Among the lines of the records below, count those with the word "cursor". Reply with that number alone.

*** Records supplied ***

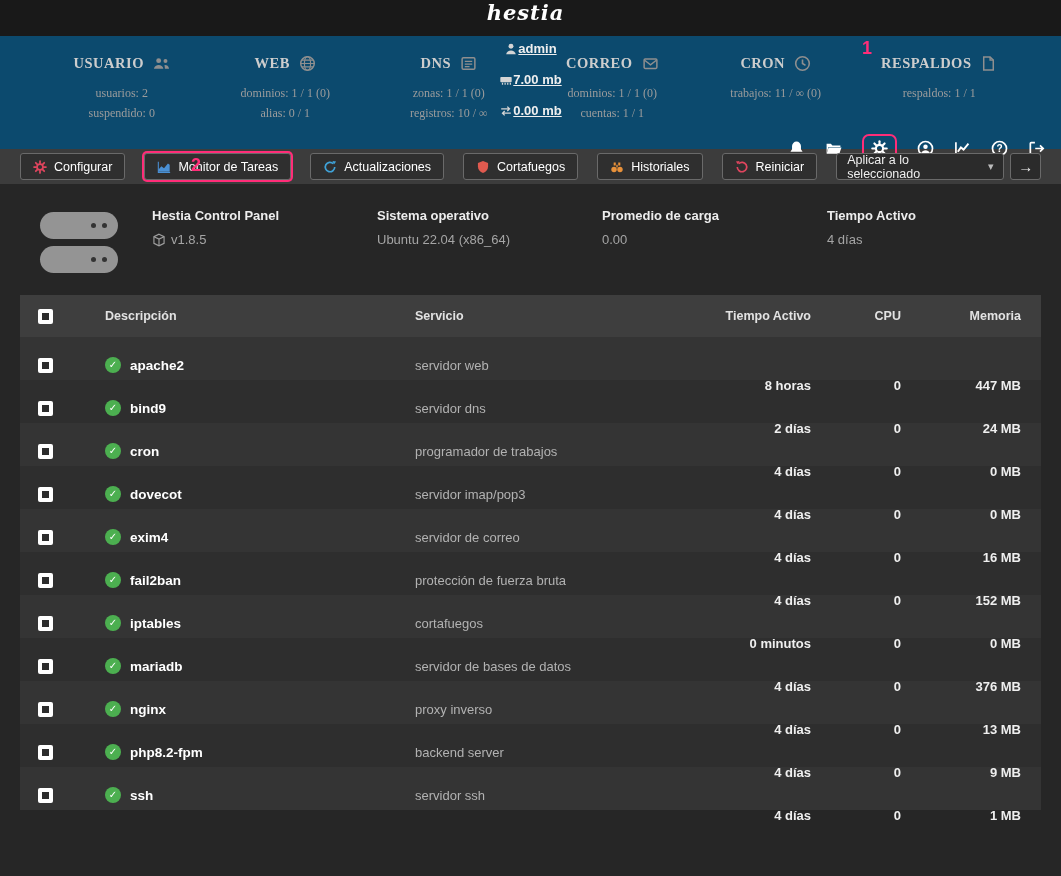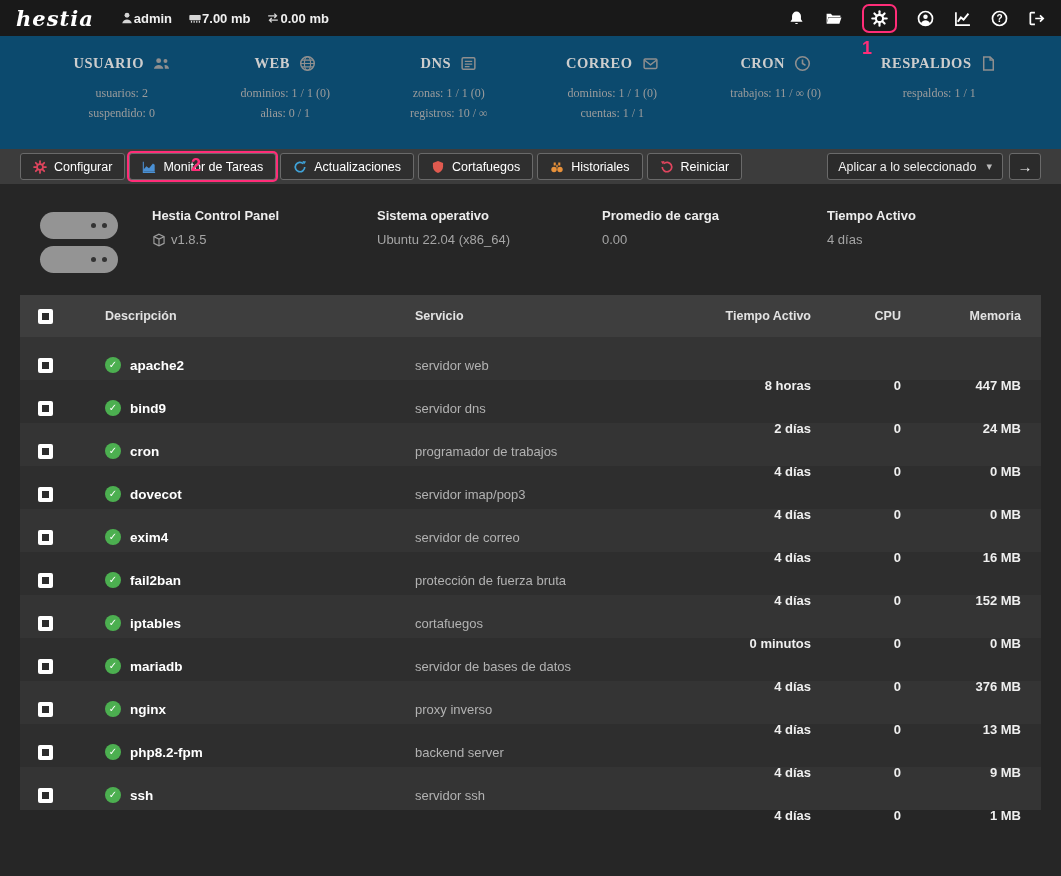--- a/index.html
+++ b/index.html
@@ -7,43 +7,43 @@
   body {
     background:#262626;
     font-family:"Liberation Sans", sans-serif;
     color:#fff;
     position:relative;
     overflow:hidden;
   }
   .ic { width:16px; height:16px; display:block; }
 
   
-  .topbar { height:36px; background:#191919; display:flex; align-items:center; padding:0 16px; gap:16px; }
+  .topbar { height:36px; background:#191919; display:flex; align-items:center; padding:0 16px; gap:16px;flex-direction:column; }
   .logo { font-family:"DejaVu Serif", serif; font-style:italic; font-weight:bold; font-size:21px; color:#fff; margin-right:10px; letter-spacing:1px; cursor:pointer; }
-  .tb-item { display:flex; align-items:center; gap:0; font-size:13px; font-weight:bold; color:#efefef; cursor:pointer; }
+  .tb-item { display:flex; align-items:center; gap:0; font-size:13px; font-weight:bold; color:#efefef; cursor:pointer;text-decoration:underline; }
   .tb-item .ic { width:14px; height:14px; color:#d5d5d5; }
   .tb-icons { margin-left:auto; display:flex; align-items:center; gap:20px; }
   .ibtn { color:#fff; display:flex; cursor:pointer; }
   .ibtn .ic { width:17px; height:17px; }
   .hl-gear { border:2px solid #ff2d78; border-radius:7px; padding:4px 7px; display:flex; }
 
   
   .ann { position:absolute; color:#ff2d78; font-weight:bold; font-size:18px; z-index:20; font-family:"Liberation Sans",sans-serif; }
   #ann1 { top:38px; left:862px; }
   #ann2 { top:155px; left:191px; }
 
   
   .stats { background:#0c4a6e; display:flex; padding:19px 40px 26px;font-family:Liberation Serif, serif; }
   .stat { flex:1; text-align:center; }
   .stat-head { display:flex; align-items:center; justify-content:center; gap:9px; font-size:14.5px; font-weight:bold; color:#cdcdcd; letter-spacing:.5px; margin-bottom:11px; cursor:pointer; }
   .stat-head .ic { color:#8f8f8f; width:17px; height:17px; }
   .stat-line { font-size:12px; color:#9c9c9c; line-height:20px; }
 
   
-  .toolbar { background:#3c3c3c; display:flex; align-items:center; padding:0 20px; gap:4px; height:35px; }
+  .toolbar { background:#3c3c3c; display:flex; align-items:center; padding:0 20px; gap:19px; height:35px; }
   .btn { display:flex; align-items:center; gap:7px; background:#2f2f2f; border:1px solid #6a6a6a; border-radius:3px; color:#fff; font-size:12.5px; padding:0 12px; height:27px; cursor:pointer; white-space:nowrap; }
   .btn .ic { width:14px; height:14px; }
   .btn.hl { box-shadow:0 0 0 2px #ff2d78; }
   .c-red    { color:#e0455e; }
   .c-blue   { color:#4a90d4; }
   .c-teal   { color:#3fa2d8; }
   .c-orange { color:#e8913a; }
   .c-flame  { color:#e05a4f; }
   .toolbar-right { margin-left:auto; display:flex; gap:6px;justify-content:flex-end; }
   .select { display:flex; align-items:center; gap:10px; background:#2b2b2b; border:1px solid #6a6a6a; border-radius:3px; font-size:12.5px; color:#eee; padding:0 10px; height:27px; cursor:pointer; }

***

Answer to this task
7